KI-Glossar
Das vollständige Wörterbuch der Künstlichen Intelligenz
CNN 3D
Convolutional neural network architecture applying three-dimensional convolutions on volumetric or video data to simultaneously capture spatial and temporal features.
Convolution 3D
Mathematical operation applying a three-dimensional filter on a 3D input tensor to extract spatio-temporal features by traversing the height, width, and depth/temporal dimensions.
Pooling 3D
Dimensionality reduction technique applied to 3D volumes that performs spatial and temporal downsampling to reduce computational complexity while preserving essential information.
C3D (Convolutional 3D Network)
Pioneering 3D CNN architecture using uniform 3x3x3 convolutions throughout the entire network, demonstrating the effectiveness of three-dimensional convolutions for video analysis.
I3D (Inflated 3D ConvNet)
Innovative method 'inflating' 2D filters pre-trained on ImageNet into 3D filters, allowing for effective transfer of knowledge from 2D images to 3D video.
ResNet3D
3D extension of the Residual Network architecture incorporating residual connections in three-dimensional convolutions to facilitate the training of very deep networks on volumetric data.
Attention Spatio-temporelle
Attention mechanism that dynamically weights the importance of spatial regions and temporal instants in a video sequence to improve the recognition of complex actions.

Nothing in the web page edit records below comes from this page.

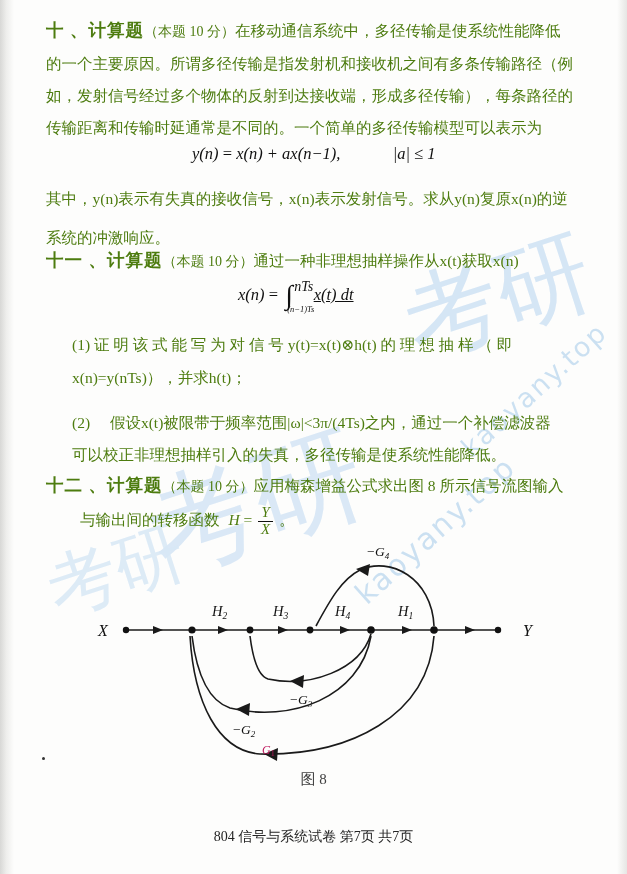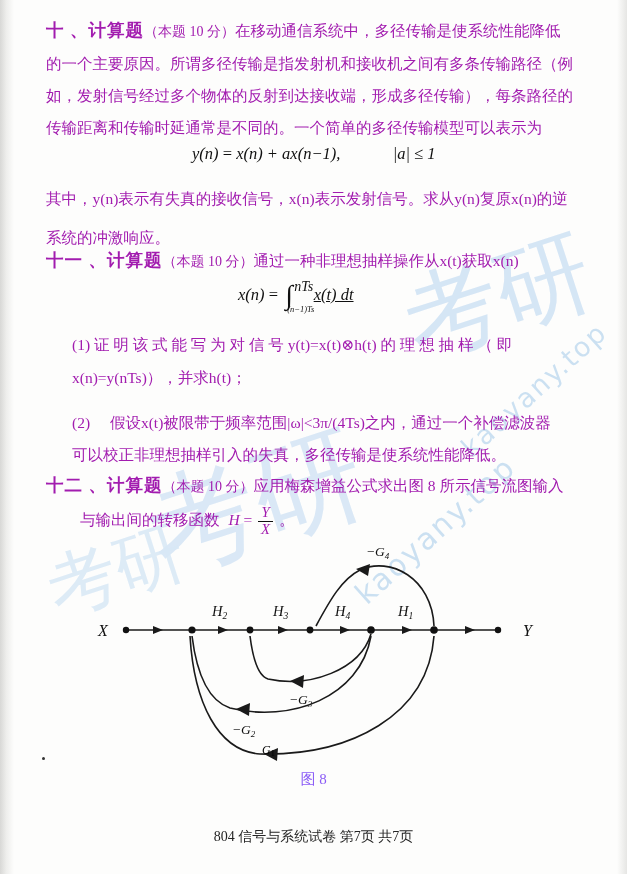"十 、计算题（本题 10 分）在移动通信系统中，多径传输是使系统性能降低" .para { color: #a21caf -> #4d7c0f }
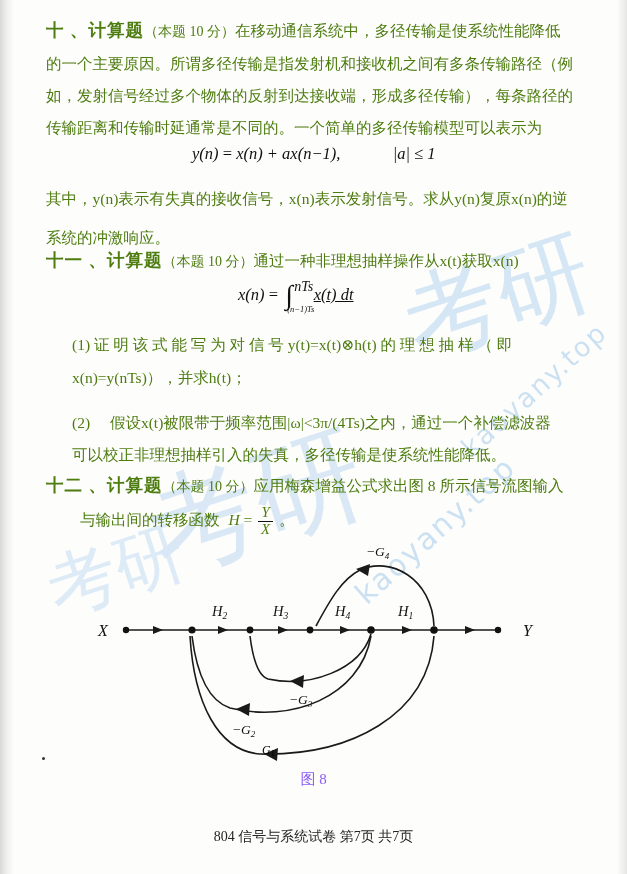"G1" div { color: #000000 -> #be185d }
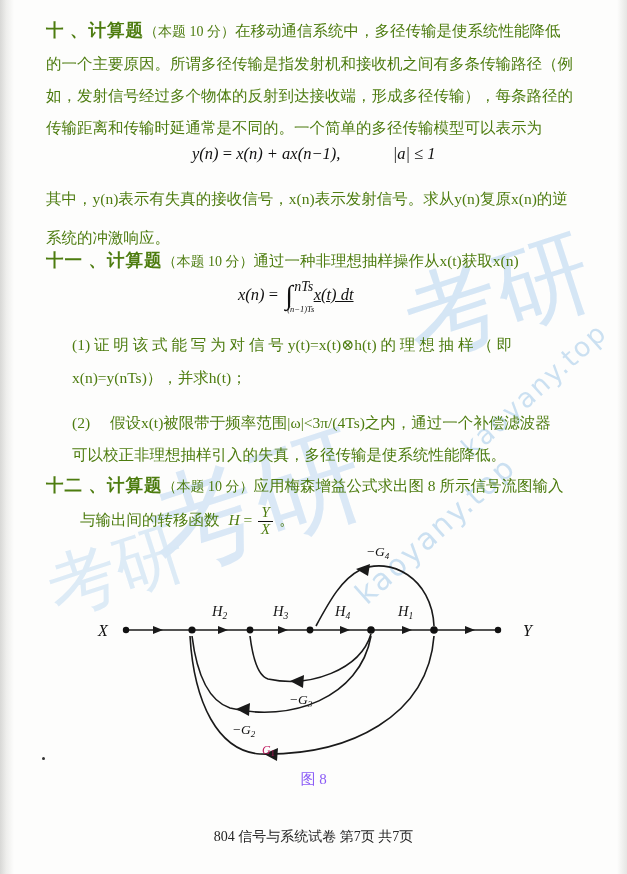"图 8" .fig-caption { color: #8b5cf6 -> #404040 }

Feature Maps Volumétriques
Output 3D tensors after 3D convolution operations, representing learned features at different spatial positions and temporal moments of the input sequence.
3D Kernels
Three-dimensional convolutional filters of size (d, h, w) sliding through the input volume to detect local spatio-temporal patterns in video or volumetric data.
Temporal Pooling
Temporal aggregation operation combining features from multiple consecutive frames to create a compact representation of the sequence while preserving dynamic information.
Video Classification
Task of automatically classifying entire videos into predefined categories using 3D CNN architectures to analyze global spatio-temporal content.
Action Recognition
Application of 3D CNNs consisting of identifying and classifying human actions in video sequences by capturing spatio-temporal movements and interactions.
3D Medical Imaging
Application area of 3D CNNs for analyzing volumetric medical images (CT, MRI) enabling tumor detection, organ segmentation, and computer-aided diagnosis.
Optical Flow
Vector field representing the apparent motion between consecutive frames, often integrated as an additional input channel in 3D CNN architectures to improve motion understanding.
Two-Stream Networks
Architecture combining a spatial stream (RGB frames) and a temporal stream (optical flow) fused at a later stage to capture both appearance and motion in video analysis.
Spatio-temporal Sampling
Sampling strategy of contiguous and non-overlapping video segments during training, enabling efficient coverage of the temporal dimension with controlled complexity.
Volumetric Data
Three-dimensional structured data (x, y, z) representing complete spatial information such as medical scanners, 3D models or temporal video cubes.
Multi-view CNN
Approach that simultaneously processes multiple perspectives or views of a 3D object or video scene using 3D convolutions to capture complex geometric relationships.
Deep 3D CNN
3D CNN architectures with many stacked convolutional layers (typically >50) capable of learning very complex spatio-temporal feature hierarchies for advanced tasks.
Temporal Modeling
Ability of 3D CNNs to capture and model temporal dependencies and feature evolution over time, essential for understanding the dynamics of video sequences.